| DATA TO EXAMINE |
——————————

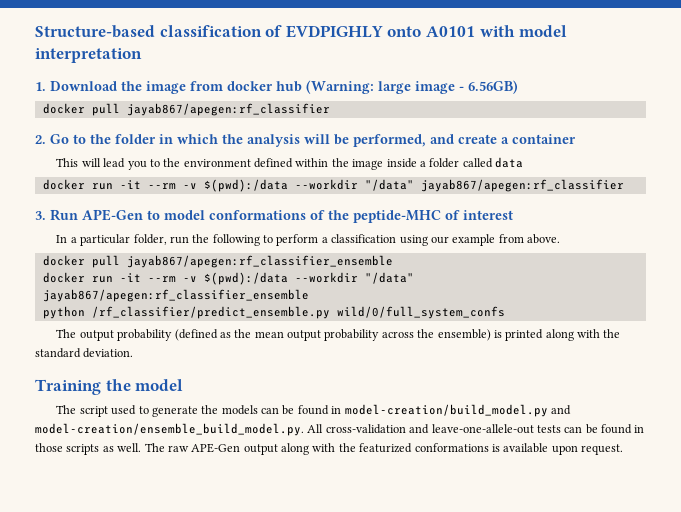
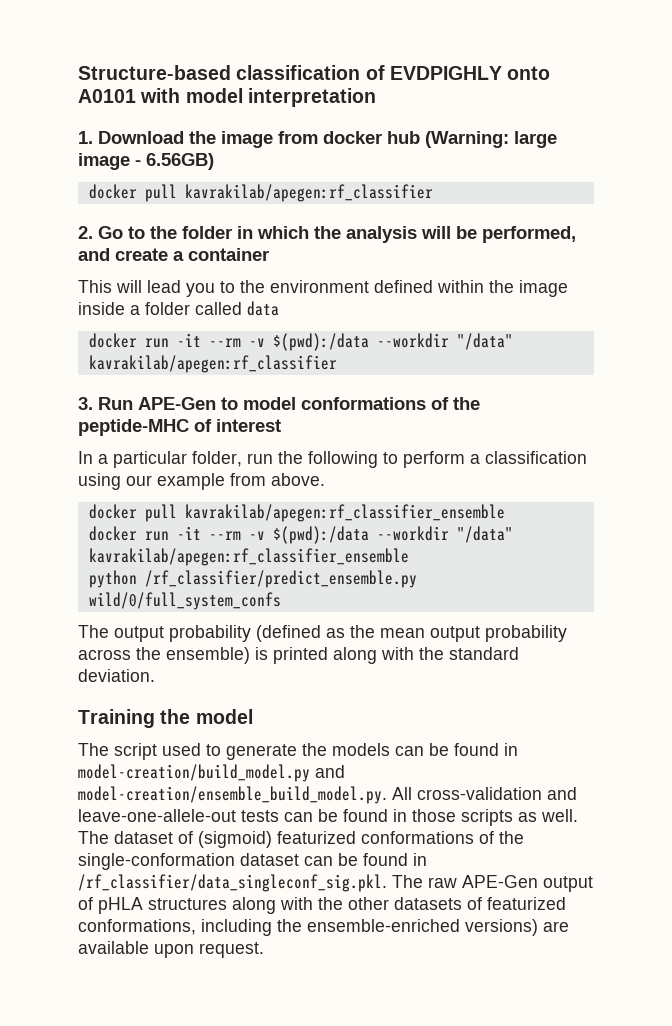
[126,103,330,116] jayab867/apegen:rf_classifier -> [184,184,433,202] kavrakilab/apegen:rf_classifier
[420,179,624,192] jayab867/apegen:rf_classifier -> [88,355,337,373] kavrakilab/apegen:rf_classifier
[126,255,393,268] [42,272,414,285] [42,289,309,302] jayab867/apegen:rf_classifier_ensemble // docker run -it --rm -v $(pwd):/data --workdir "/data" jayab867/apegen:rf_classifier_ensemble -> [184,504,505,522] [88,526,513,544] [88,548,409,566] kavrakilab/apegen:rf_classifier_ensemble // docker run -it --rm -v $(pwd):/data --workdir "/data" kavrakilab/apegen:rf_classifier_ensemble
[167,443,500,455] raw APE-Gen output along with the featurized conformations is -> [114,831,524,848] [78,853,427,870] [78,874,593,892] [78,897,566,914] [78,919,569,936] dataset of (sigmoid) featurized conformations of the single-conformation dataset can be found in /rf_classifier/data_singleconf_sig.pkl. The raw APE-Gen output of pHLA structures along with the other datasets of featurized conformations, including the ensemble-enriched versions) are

——————————

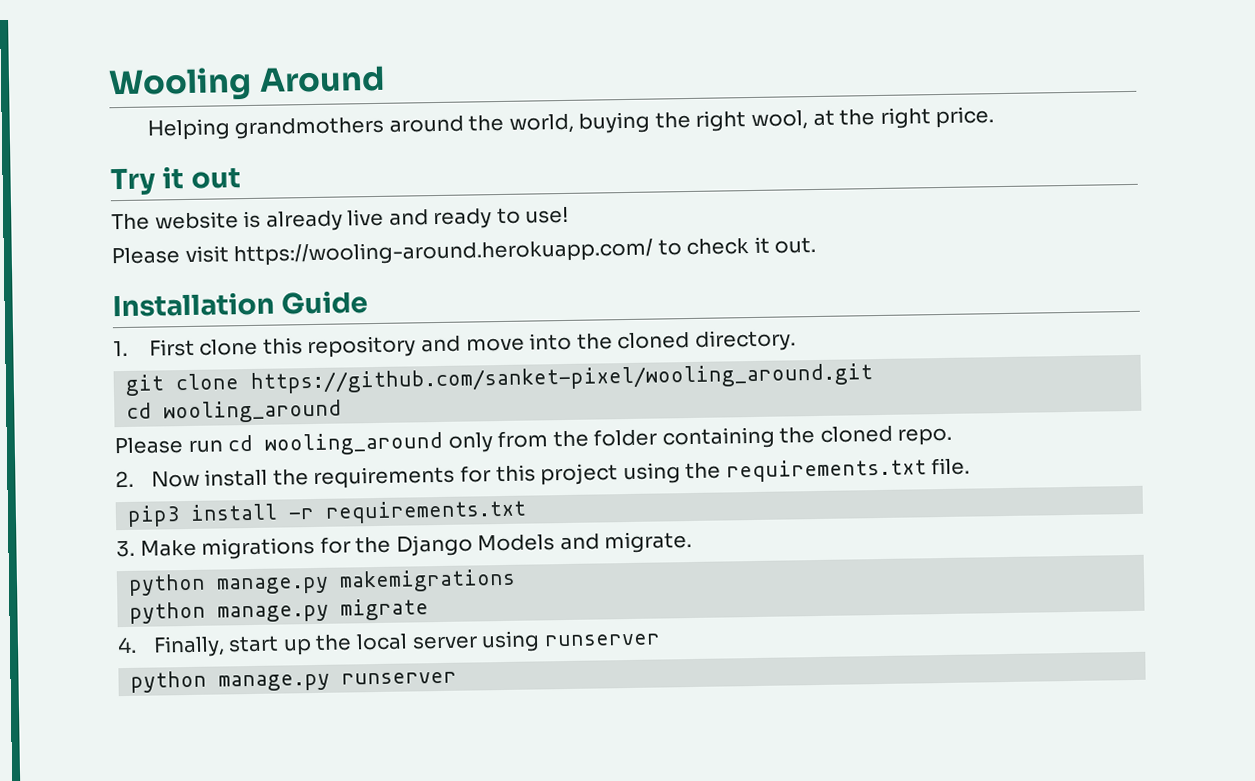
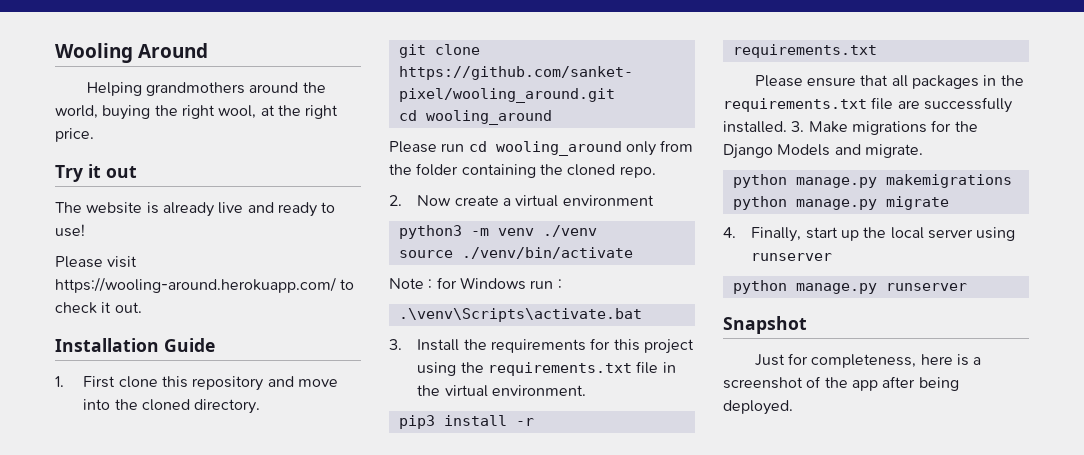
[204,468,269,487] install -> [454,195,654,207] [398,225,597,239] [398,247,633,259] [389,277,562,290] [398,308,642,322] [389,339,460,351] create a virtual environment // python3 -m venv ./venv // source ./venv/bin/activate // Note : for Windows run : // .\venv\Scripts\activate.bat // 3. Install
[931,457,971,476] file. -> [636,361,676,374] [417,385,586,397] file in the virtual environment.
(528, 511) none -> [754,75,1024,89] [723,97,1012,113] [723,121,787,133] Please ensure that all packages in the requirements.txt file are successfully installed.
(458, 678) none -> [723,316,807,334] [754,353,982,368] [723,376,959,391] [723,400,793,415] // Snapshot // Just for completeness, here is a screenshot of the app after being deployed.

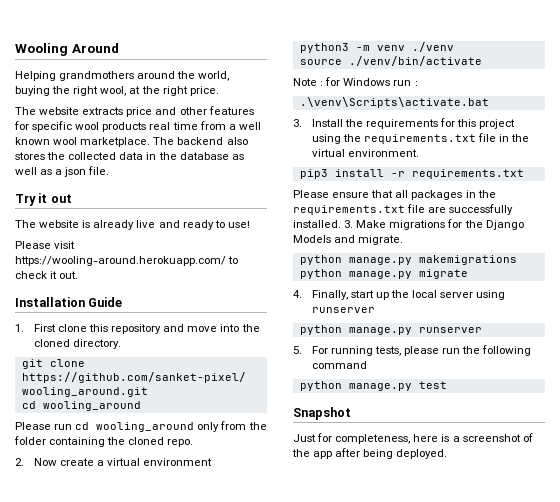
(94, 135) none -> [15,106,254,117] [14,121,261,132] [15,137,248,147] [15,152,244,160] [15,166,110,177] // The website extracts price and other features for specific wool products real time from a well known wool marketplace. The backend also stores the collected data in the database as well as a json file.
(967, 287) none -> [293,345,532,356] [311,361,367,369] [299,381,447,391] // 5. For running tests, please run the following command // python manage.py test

——————————

| WHAT IS BEING ASKED |
Sift through the material above and copy the lines that contain the word "apegen".

| EXERCISE ANSWER |
[126,103,330,116] jayab867/apegen:rf_classifier -> [184,184,433,202] kavrakilab/apegen:rf_classifier
[420,179,624,192] jayab867/apegen:rf_classifier -> [88,355,337,373] kavrakilab/apegen:rf_classifier
[126,255,393,268] [42,272,414,285] [42,289,309,302] jayab867/apegen:rf_classifier_ensemble // docker run -it --rm -v $(pwd):/data --workdir "/data" jayab867/apegen:rf_classifier_ensemble -> [184,504,505,522] [88,526,513,544] [88,548,409,566] kavrakilab/apegen:rf_classifier_ensemble // docker run -it --rm -v $(pwd):/data --workdir "/data" kavrakilab/apegen:rf_classifier_ensemble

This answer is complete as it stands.